==== Source material ====

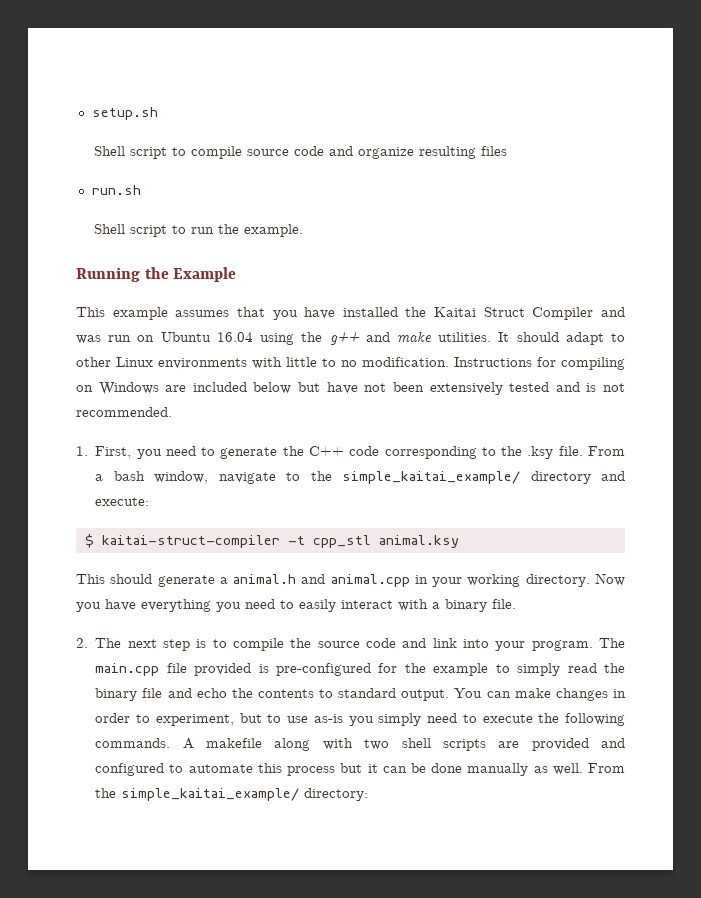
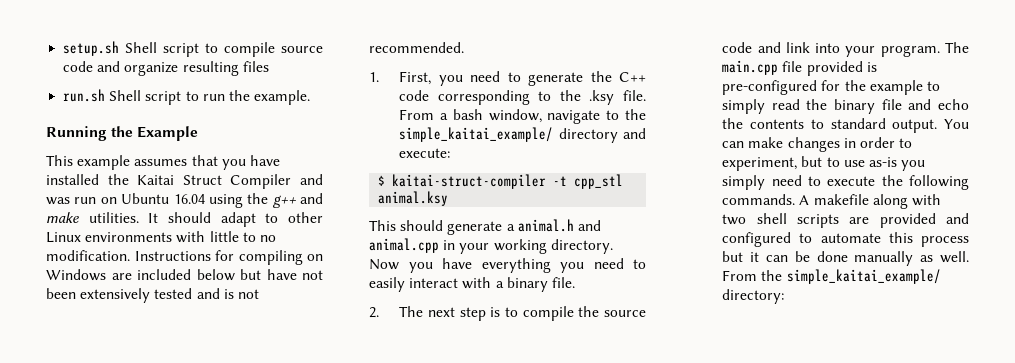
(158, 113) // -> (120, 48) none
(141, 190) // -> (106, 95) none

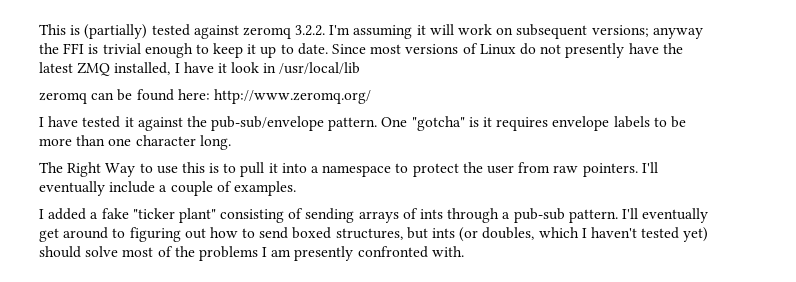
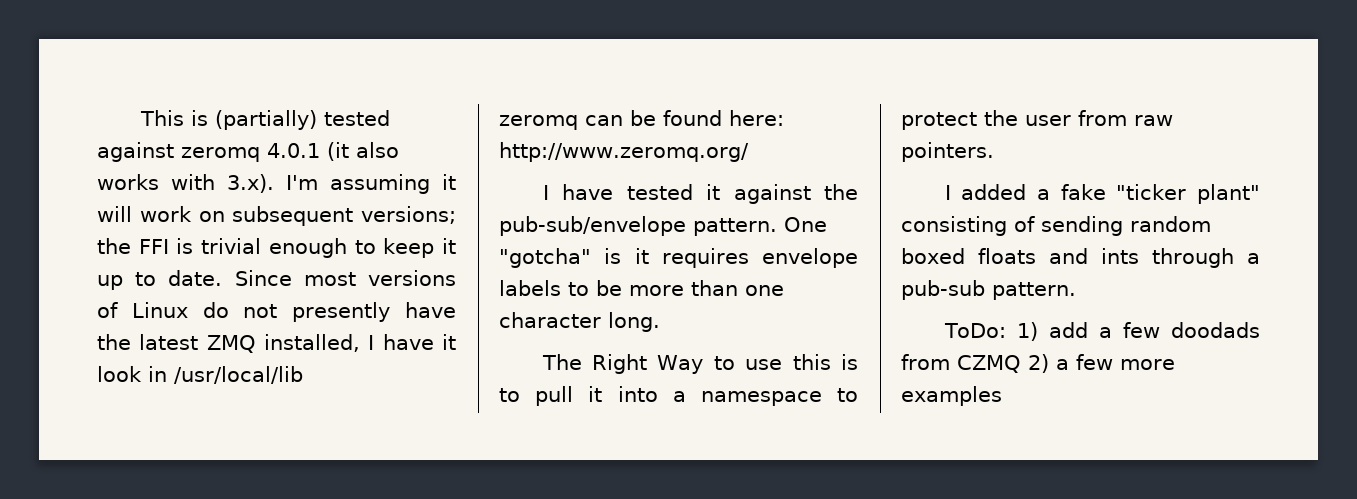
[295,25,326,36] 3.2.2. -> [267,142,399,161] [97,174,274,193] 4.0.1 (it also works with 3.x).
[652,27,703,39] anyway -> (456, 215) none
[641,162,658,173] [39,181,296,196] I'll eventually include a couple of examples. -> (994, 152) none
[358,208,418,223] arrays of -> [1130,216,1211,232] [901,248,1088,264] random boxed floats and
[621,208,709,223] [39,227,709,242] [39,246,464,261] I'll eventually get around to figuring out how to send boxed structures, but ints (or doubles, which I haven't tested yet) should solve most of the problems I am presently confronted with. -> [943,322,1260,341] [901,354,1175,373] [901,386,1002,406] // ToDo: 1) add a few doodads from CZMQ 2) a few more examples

====

Your instructions
The answer should be a number alone: how many lines of the entries hold the word "none"?

Answer to the problem
4